Ao colega do BB em Pombal, José Bezerra Filho, devo o empurrão inicial para fazer literatura e, depois, dar uma de ator, em “O Salário da Morte”. Ao colega do BB em Pombal, Ariosvaldo Coqueijo, devo a ideia e a montagem de “O Vermelho e o Branco”. Ao colega Marcus Aguiar, de João Pessoa, devo a sugestão de escrever “Israel Rêmora”, ao me dizer que se eu botasse num livro aquelas histórias pombalenses que costumava contar, compraria o volume. A outro, Everaldo Dantas da Nóbrega, devo a indicação – ante minha visível angústia ao entrar na meia idade – da leitura de “Passagens – crises previsíveis da vida adulta” – que foi ponto de partida para meu romance “A Batalha de Oliveiros”, prêmio INL 88.

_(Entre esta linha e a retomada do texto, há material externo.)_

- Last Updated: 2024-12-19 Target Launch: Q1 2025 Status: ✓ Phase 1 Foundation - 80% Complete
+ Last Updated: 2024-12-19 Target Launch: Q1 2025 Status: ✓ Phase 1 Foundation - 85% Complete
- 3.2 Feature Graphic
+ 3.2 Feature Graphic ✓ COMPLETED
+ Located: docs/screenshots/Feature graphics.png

Houve um dia em que a indignidade – que abunda em Brasília e que para todo o país transborda – fez com que meu chefe, no terceiro andar da agência centro local do BB, me dissesse que o gerente lhe dissera que eu deveria refazer o estudo de uma grande operação com uma usina de açúcar e álcool, a que eu dera parecer negativo. “Não, chefe. Ele, se quiser, que faça isso.” “Mas o gerente recebeu ordem de Brasília para a operação”. “Então que Brasília assuma que é para jogar essa fortuna fora. Eu não vou mudar isso de modo algum”. E vi o coitado ir a seu birô e datilografar um parecer favorável… que lhe valeu, dois ou três meses depois, os berros de um inspetor.

Não sei as razões que levaram Esdras do Nascimento a omitir o BB em sua biografia. Eu não tenho nenhuma.

W. J. Solha: romancista, poeta e ensaísta paulista radicado na Paraíba, é também dramaturgo, ator, artista plástico e publicitário, com vários livros publicados e premiados, transitando em várias frentes de nossa cultura; um artista "multimídia" por excelência.